◆ **Exercise**: Across the listing below, count the lines containing "headline". Give nothing but the number.

◆ **Information provided**:
=-=-=

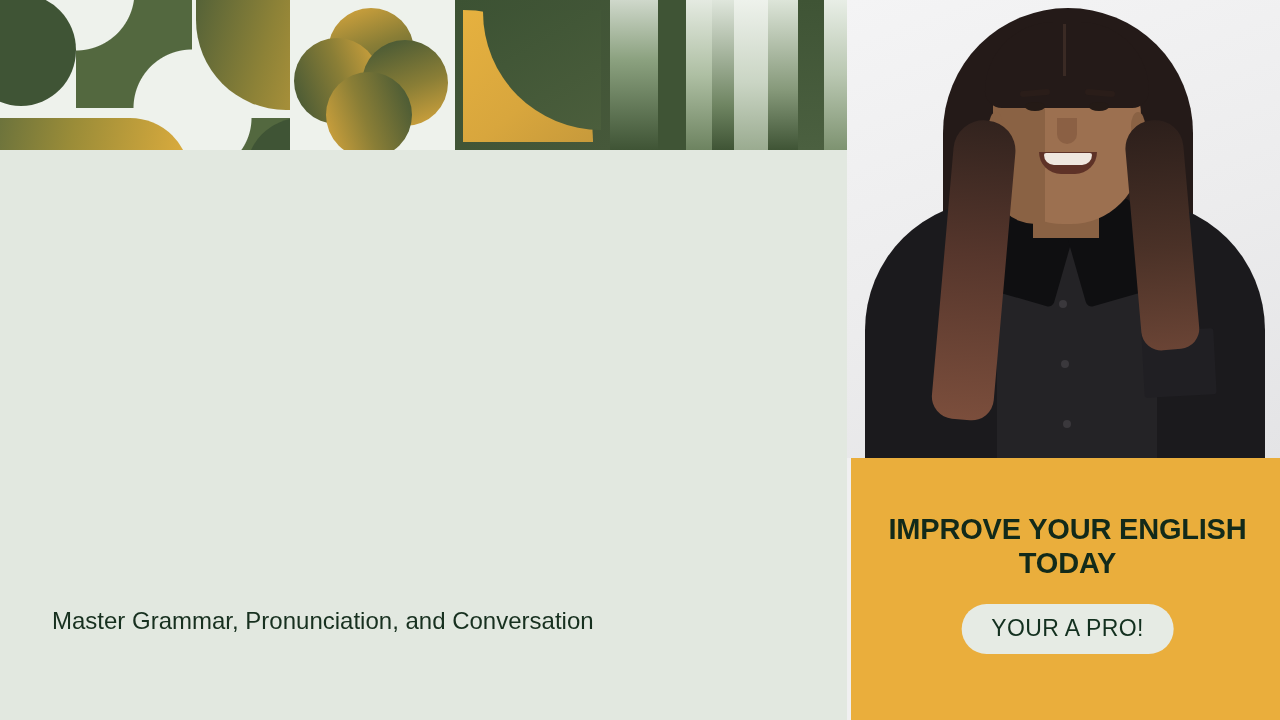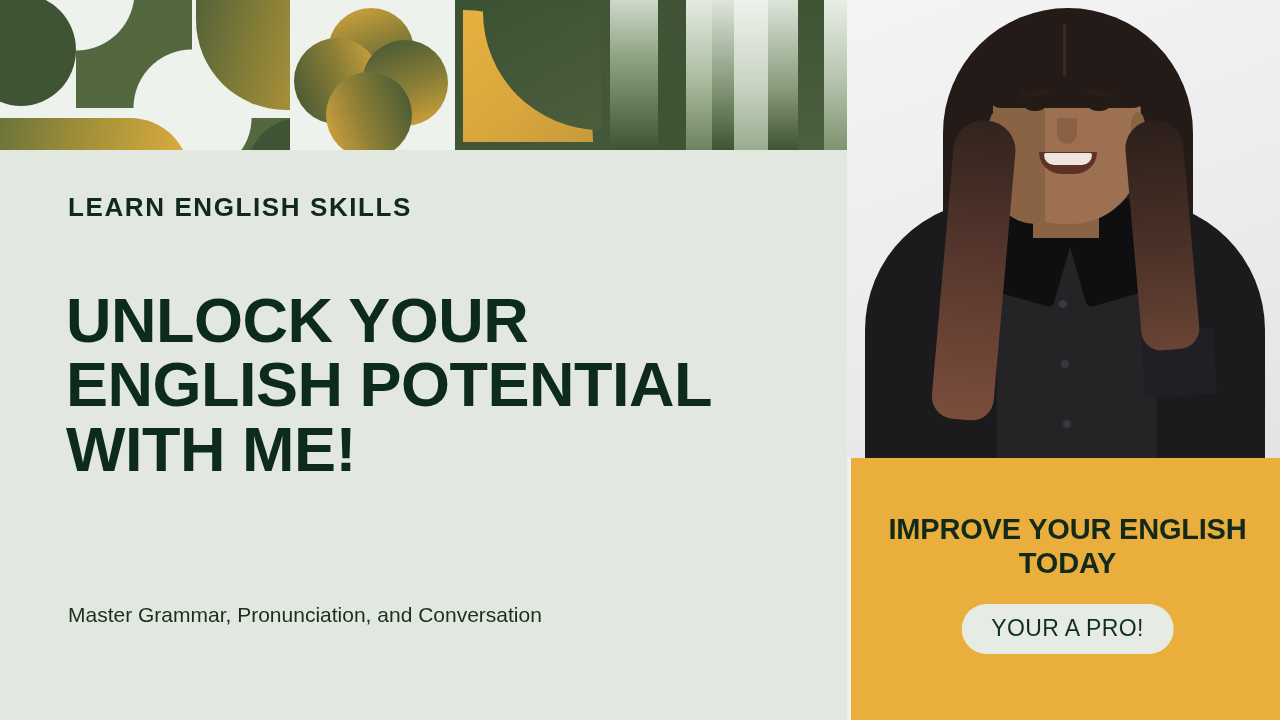--- a/index.html
+++ b/index.html
@@ -363,7 +363,6 @@
       </div>
     </div>
 
-    <div class="eyebrow">LEARN ENGLISH SKILLS</div>
     <h1 class="headline">UNLOCK YOUR ENGLISH POTENTIAL WITH ME!</h1>
     <p class="subhead">Master Grammar, Pronunciation, and Conversation</p>
   </div>

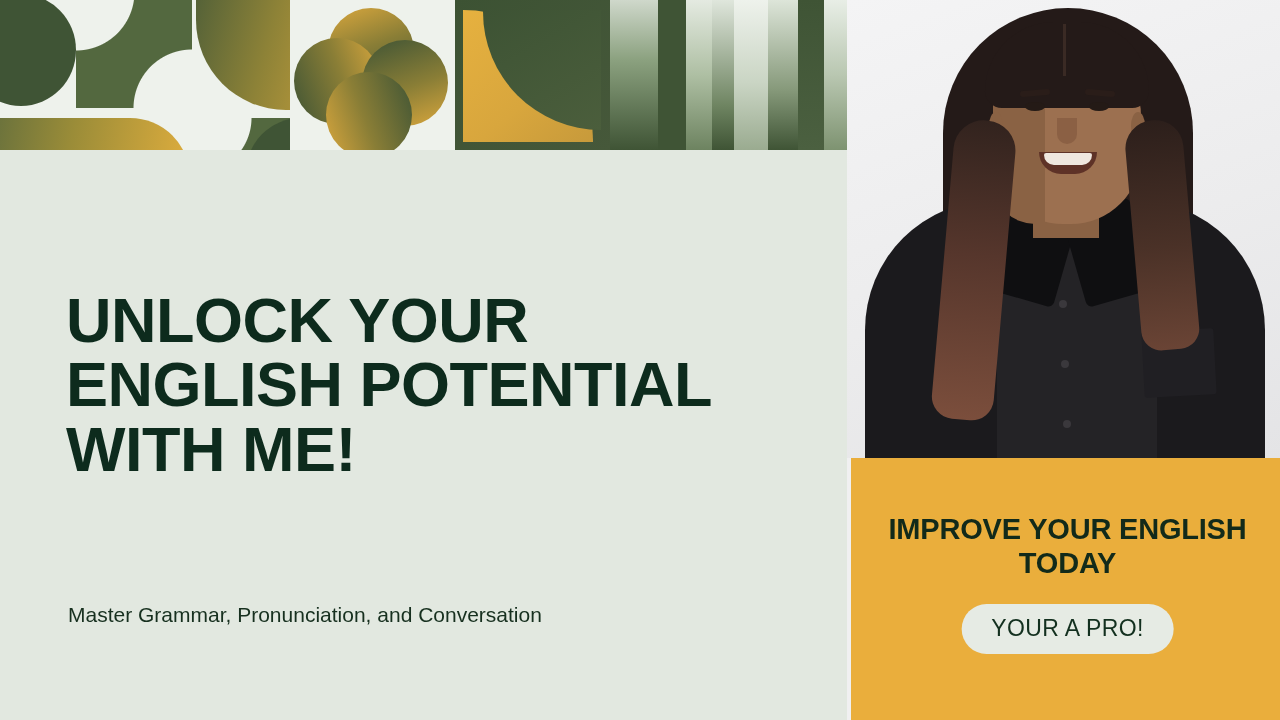--- a/index.html
+++ b/index.html
@@ -363,7 +363,6 @@
       </div>
     </div>
 
-    <h1 class="headline">UNLOCK YOUR ENGLISH POTENTIAL WITH ME!</h1>
     <p class="subhead">Master Grammar, Pronunciation, and Conversation</p>
   </div>
 

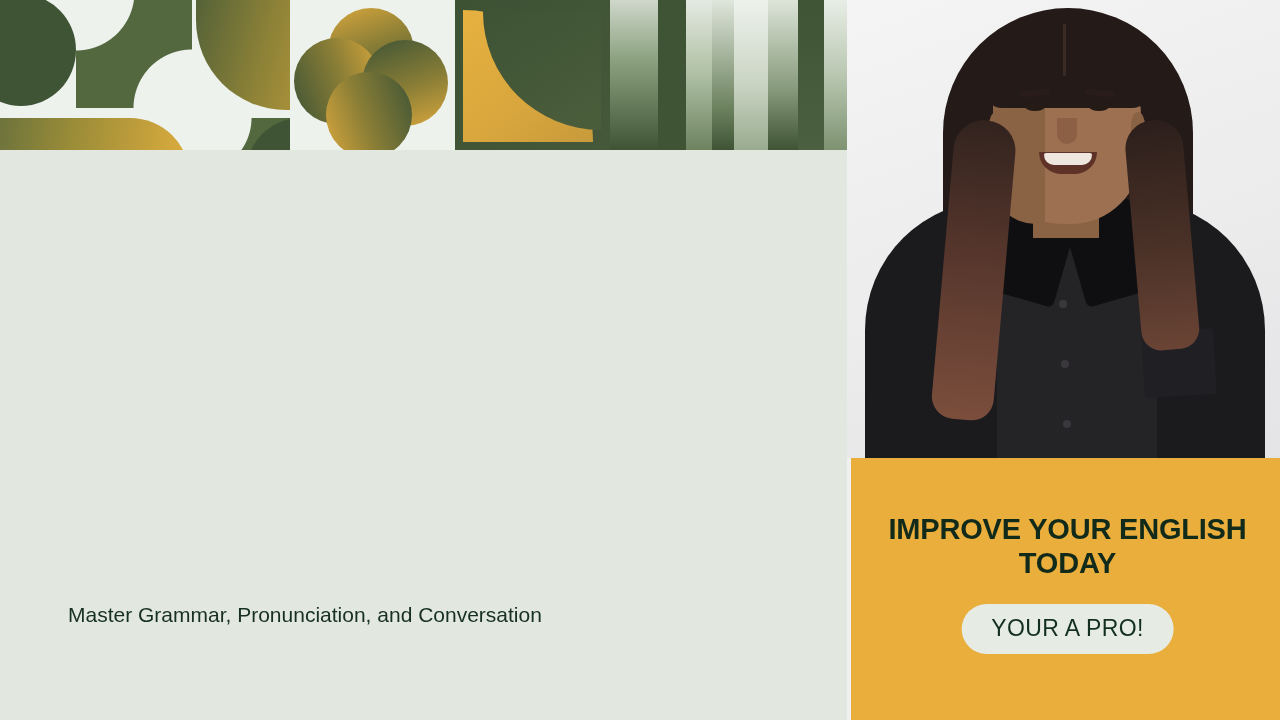--- a/index.html
+++ b/index.html
@@ -126,9 +126,9 @@
   }
   .subhead {
     position: absolute;
-    left: 68px; top: 580px;
+    left: 52px; top: 580px;
     width: 600px;
-    font-size: 21px;
+    font-size: 24px;
     line-height: 1.38;
     font-weight: 400;
     color: #17301f;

=-=-=

◆ **Solution to the problem**: 2